What you need to do: As you print the data below, keep every line exactly as it is and leave the images behind.

Material for this exercise:
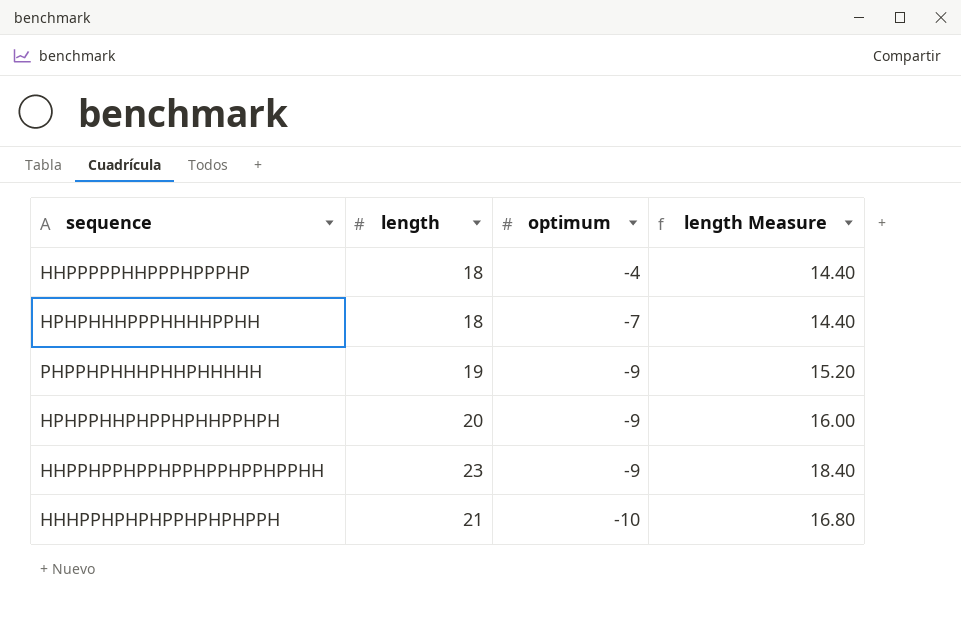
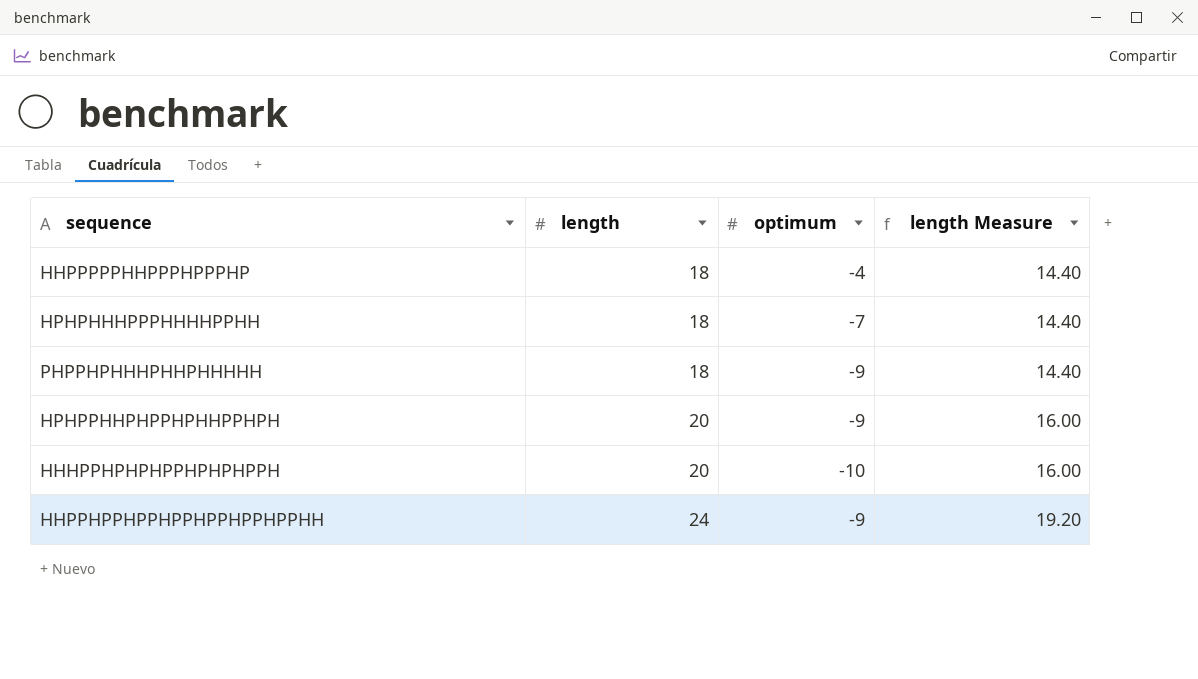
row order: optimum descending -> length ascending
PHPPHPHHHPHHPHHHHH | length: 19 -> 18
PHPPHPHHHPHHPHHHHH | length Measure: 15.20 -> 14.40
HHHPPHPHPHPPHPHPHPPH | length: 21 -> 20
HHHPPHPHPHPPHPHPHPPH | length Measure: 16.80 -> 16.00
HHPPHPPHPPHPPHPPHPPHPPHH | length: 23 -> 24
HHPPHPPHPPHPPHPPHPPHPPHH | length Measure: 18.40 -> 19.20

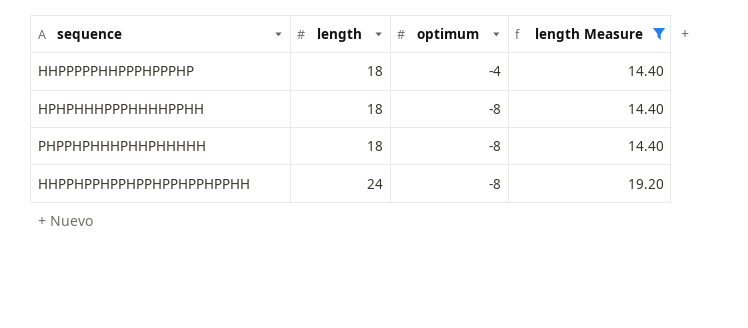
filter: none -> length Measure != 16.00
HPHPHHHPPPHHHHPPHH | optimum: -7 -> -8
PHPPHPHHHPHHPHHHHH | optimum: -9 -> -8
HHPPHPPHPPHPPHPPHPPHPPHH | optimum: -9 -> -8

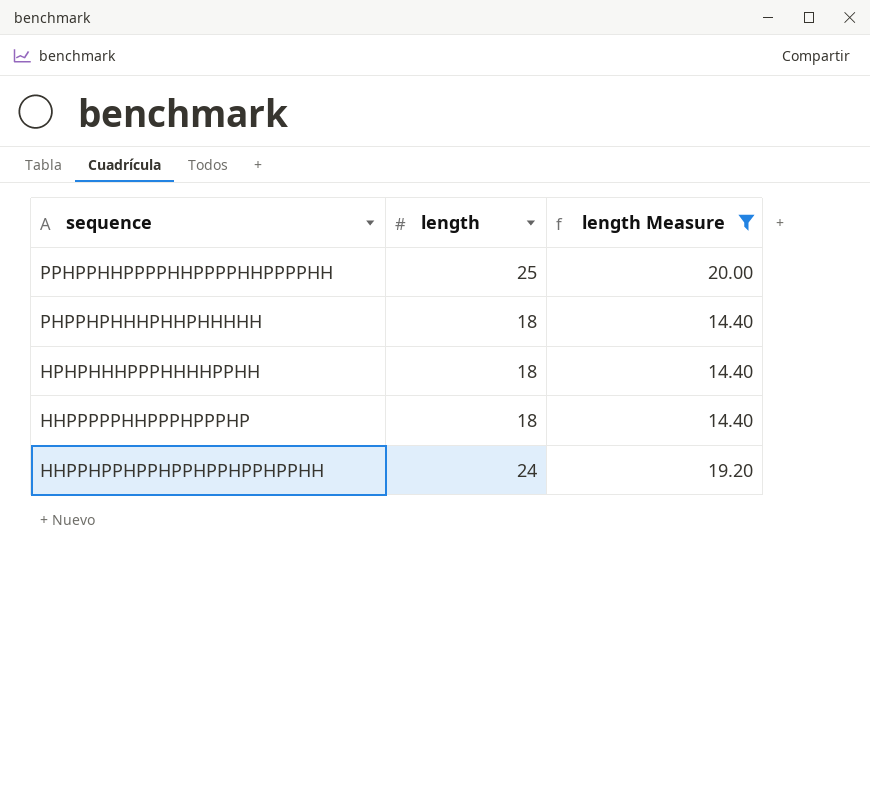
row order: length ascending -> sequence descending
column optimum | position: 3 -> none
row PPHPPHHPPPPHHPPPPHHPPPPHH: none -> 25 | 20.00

Solution for this task:
row order: optimum descending -> length ascending
PHPPHPHHHPHHPHHHHH | length: 19 -> 18
PHPPHPHHHPHHPHHHHH | length Measure: 15.20 -> 14.40
HHHPPHPHPHPPHPHPHPPH | length: 21 -> 20
HHHPPHPHPHPPHPHPHPPH | length Measure: 16.80 -> 16.00
HHPPHPPHPPHPPHPPHPPHPPHH | length: 23 -> 24
HHPPHPPHPPHPPHPPHPPHPPHH | length Measure: 18.40 -> 19.20

filter: none -> length Measure != 16.00
HPHPHHHPPPHHHHPPHH | optimum: -7 -> -8
PHPPHPHHHPHHPHHHHH | optimum: -9 -> -8
HHPPHPPHPPHPPHPPHPPHPPHH | optimum: -9 -> -8

row order: length ascending -> sequence descending
column optimum | position: 3 -> none
row PPHPPHHPPPPHHPPPPHHPPPPHH: none -> 25 | 20.00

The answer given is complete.